Тут же у тюков стояли три железные печки, темнели в траве бурые колена труб, лежала гора хвороста, припасенного впрок. Семен равнодушно скользнул взглядом по оставленному под открытым небом домашнему скарбу, словно нисколько не сомневался, что найдет его здесь и через полгода в полной целости и сохранности. Я понял, что для ненцев в этом необъятном просторе все объединено простым понятием их дом, и как человек, проснувшийся среди ночи в своей квартире, без опасения двигается в темноте, так они даже в полярную ночь передвигаются здесь без компаса. Представлявшееся мне однообразие тундры имеет в их глазах четко выраженное лицо, и, наверное, каждое из сотен озер имеет свое название, каждая лощина, каждая рощица карликовых березок связаны в памяти с каким-нибудь событием охоты или былой стоянкой. В их воображении тундра рисуется чем-то цельным, каждое место наделено своим значением: пастбища, охотничьи и рыбные угодья, холмы-могилы, возвышения, выполняющие роль кладовых, где под открытым небом хранится скарб до поры, когда понадобится вновь…
12
В палатках еще не спали. Над ними курился, истончаясь в остудном ночном воздухе, дым, опадали гаснущие, кружившие мухами искры. Легким порывом ветра донесло уже размытую в волглом воздухе дымную струю, и от принесенного ею чуть горьковатого пряного запаха березы остро потянуло к человеческому жилью, захотелось укрыться, наконец, от немилосердно досаждавших комаров, ступить под полог, сесть у печурки, разуться, выпить кружку обжигающего сизого с дымком чаю.
Нас встретил заливистый лай собак, они кинулись нам навстречу, виляя хвостами, повизгивая от радости, заискивая. Из-под полога крайней палатки выглянуло смуглое темнобровое женское лицо, и, прежде чем оно скрылось назад, я успел заметить радостное выражение, сдержанное и озабоченное радение хозяйки, верно, заторопившейся разогревать ужин, пока мужчины будут распрягать оленей, сворачивать ендины и выкуривать по последней сигарете, поглядывая на небо и перекидываясь скупыми словами, прежде чем расстаться до завтрашнего дня.
— Пойдем в мою палатку ужинать, — сказал, обращаясь ко мне, Петра. — Сегодня у моего младшего день рождения. Пять лет! — Темное костистое лицо Петры тронула радушная улыбка, он жестом указал мне на палатку, терпеливо ждал, пока я отвяжу прихваченный к нартам веревкой рюкзак. Семен куда-то исчез. Присутствие его все же как-то ободряло, дорога нас сблизила, и теперь отсутствие его я расценивал чуть ли не как предательство, было неловко, что окажусь один среди незнакомых людей на семейном торжестве. Но неожиданно он вынырнул из-за соседней палатки, прикрикнул на собаку: «Пын!» (пошла прочь) и направился к нам.

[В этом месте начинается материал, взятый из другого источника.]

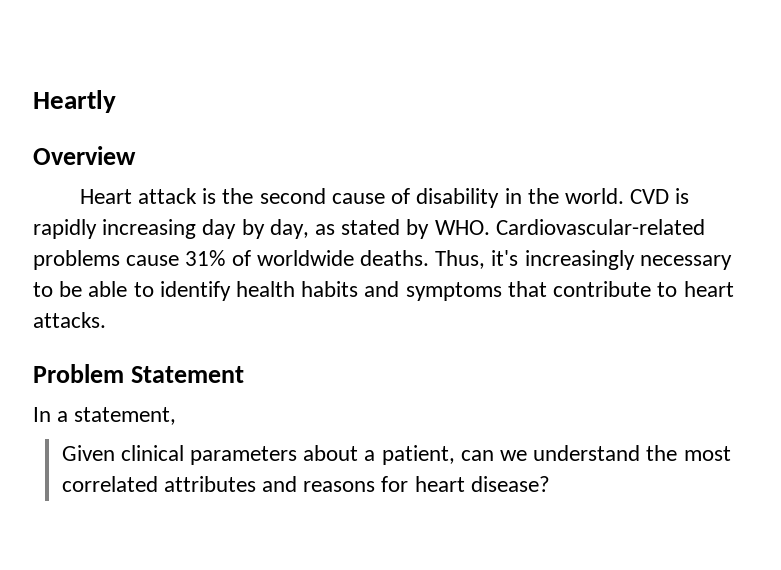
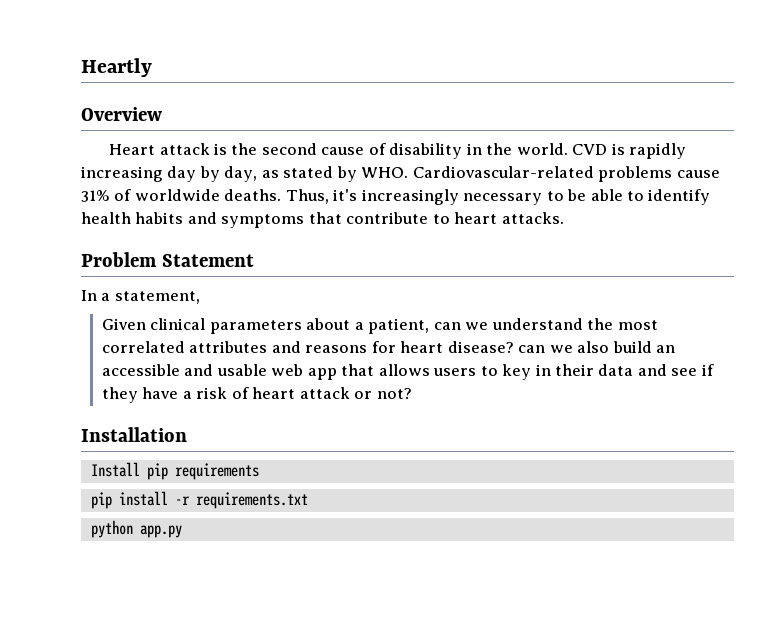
- Given clinical parameters about a patient, can we understand the most correlated attributes and reasons for heart disease?
+ Given clinical parameters about a patient, can we understand the most correlated attributes and reasons for heart disease? can we also build an accessible and usable web app that allows users to key in their data and see if they have a risk of heart attack or not?
+ Installation
+ Install pip requirements
+ pip install -r requirements.txt
+ python app.py

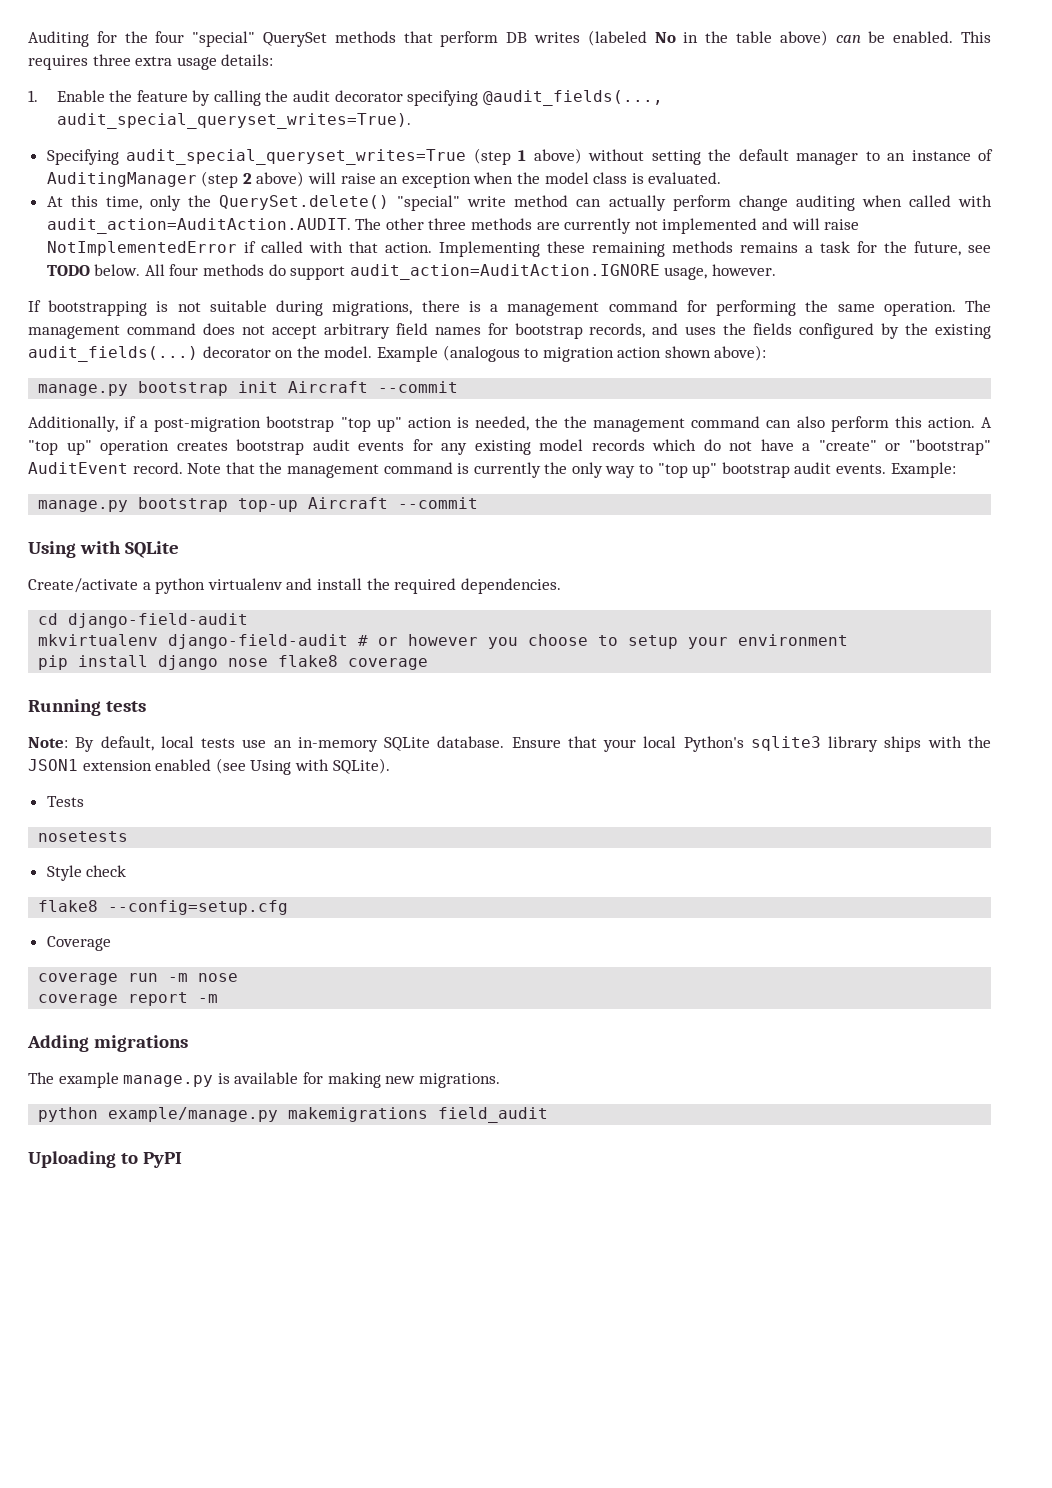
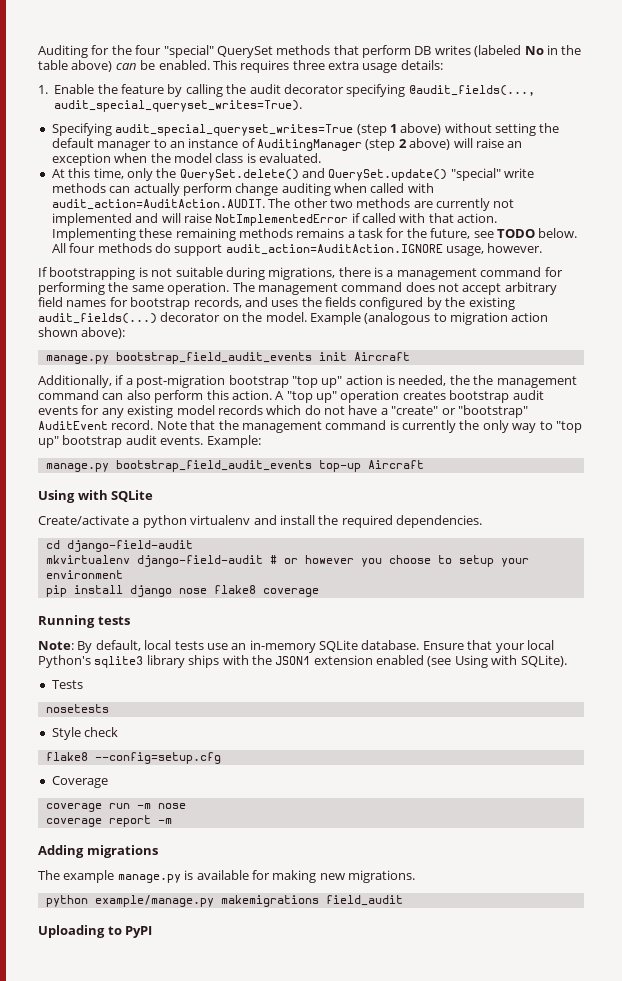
- At this time, only the QuerySet.delete() "special" write method can actually perform change auditing when called with audit_action=AuditAction.AUDIT. The other three methods are currently not implemented and will raise NotImplementedError if called with that action.
+ At this time, only the QuerySet.delete() and QuerySet.update() "special" write methods can actually perform change auditing when called with audit_action=AuditAction.AUDIT. The other two methods are currently not implemented and will raise NotImplementedError if called with that action.
- manage.py bootstrap init Aircraft --commit
+ manage.py bootstrap_field_audit_events init Aircraft
- manage.py bootstrap top-up Aircraft --commit
+ manage.py bootstrap_field_audit_events top-up Aircraft

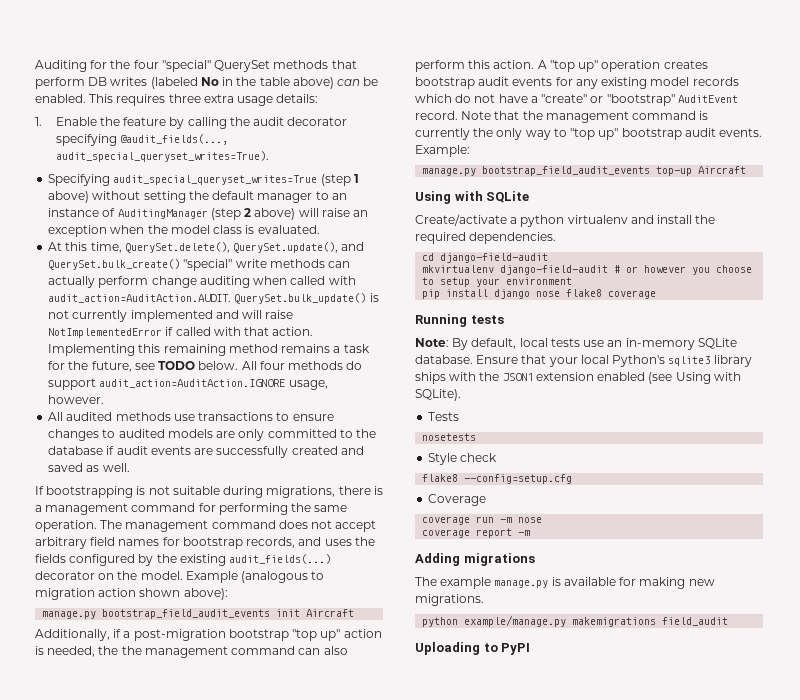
- At this time, only the QuerySet.delete() and QuerySet.update() "special" write methods can actually perform change auditing when called with audit_action=AuditAction.AUDIT. The other two methods are currently not implemented and will raise NotImplementedError if called with that action.
+ At this time, QuerySet.delete(), QuerySet.update(), and QuerySet.bulk_create() "special" write methods can actually perform change auditing when called with audit_action=AuditAction.AUDIT. QuerySet.bulk_update() is not currently implemented and will raise NotImplementedError if called with that action.
- Implementing these remaining methods remains a task for the future, see TODO below.
+ Implementing this remaining method remains a task for the future, see TODO below.
+ All audited methods use transactions to ensure changes to audited models are only committed to the database if audit events are successfully created and saved as well.

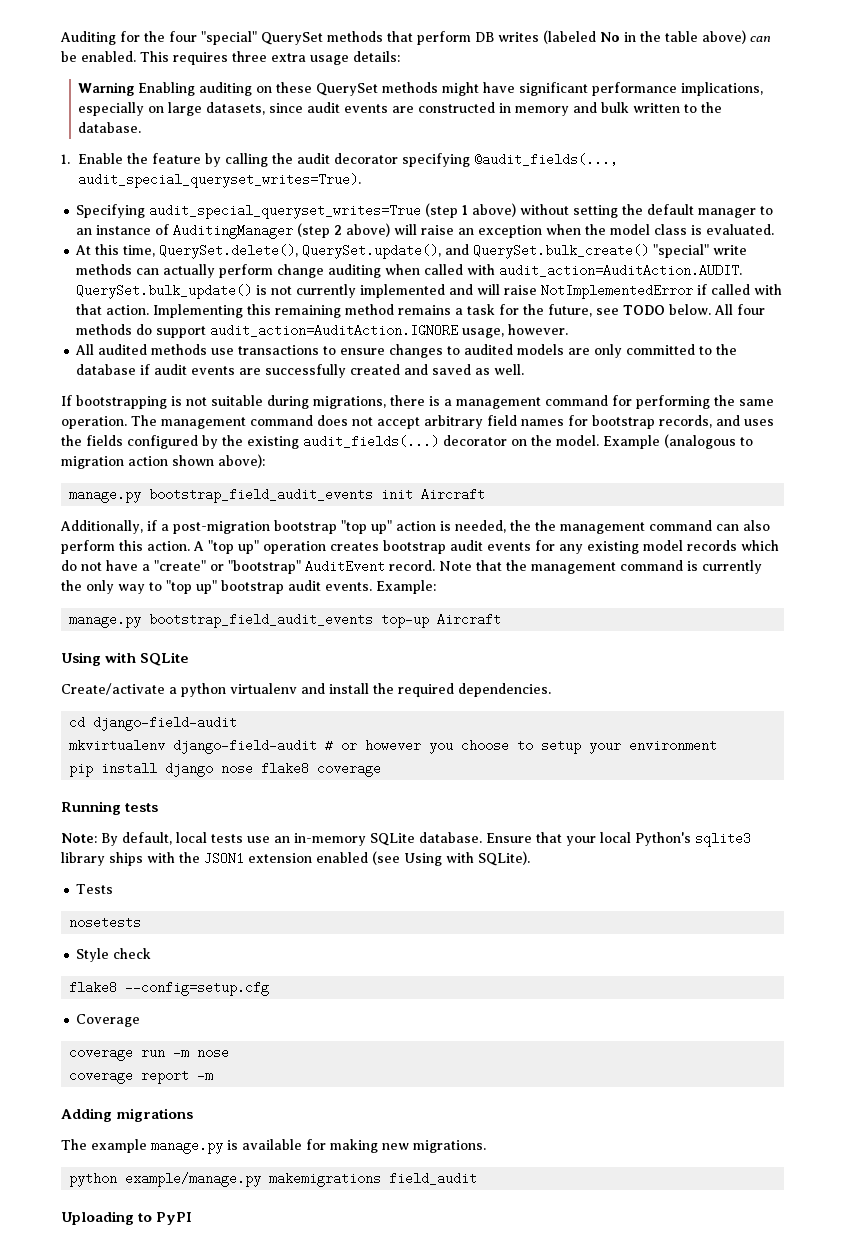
+ Warning Enabling auditing on these QuerySet methods might have significant performance implications, especially on large datasets, since audit events are constructed in memory and bulk written to the database.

В палатке стоял крепкий пряный запах, исходивший от березовой пакулы, вяло чадившей на краю железной печки — старое испытанное средство от комаров. На меня с любопытством смотрели три пары детских глаз, две молодые женщины стыдливо потупились, пожилая ненка, Калиста, жена Петры, протянула мне короткие липты, предложив переобуться. Мужчины неторопливо стягивали через головы летние малицы, называвшиеся худниками.
Пол был устлан чистыми оленьими шкурами; сквозь верх палатки, прожженный летевшими из прохудившегося колена дымника искрами, смотрело светлое небо, наполняя палатку призрачным светом. На приземистом походном столе дымилась миска с олениной, стояла огромная сковородка с жареной пелядью, тарелка с моченой морошкой, крупно нарезанный домашней выпечки хлеб…
— А где же именинник? — спросил я.
— Да вот он, наш именинник, Яшка, — ласково потрепал Петра по смоляным вихрам мальчика, который стоял, уверенно расставив ноги, и в упор разглядывал меня. — Подойди к дяде, поздоровайся, — подтолкнул его ко мне Петра, но тот ловко выскользнул из-под руки, отбежал в глубь палатки, заблестел глазами.
— Да что боишься-то, ведь не увезет он тебя…
— Меня нельзя увозить, мамка будет плакать, — предостерег меня именинник: все засмеялись, и он сам расплылся в улыбке, подошел и хлопнул ладонью по голенищу моего сапога. Все сели за стол, мы выпили за здоровье именинника, потом Семен провозгласил тост в честь меня, как гостя, и заявил, что ночевать уведет в свою палатку. Я в свою очередь предложил поднять стаканы в честь ненецких женщин, приготовивших этот отменный ужин, терпеливых и мужественных подруг кочевников, не утративших обаяния и нежной матовости смуглых щек в этом царстве сырости и комаров. Ненки прыснули от смеха; мое собственное лицо распухло от укусов и набрякшие щеки подпирали нижние веки, оставляя узкие щелочки мучительно обузившихся глаз.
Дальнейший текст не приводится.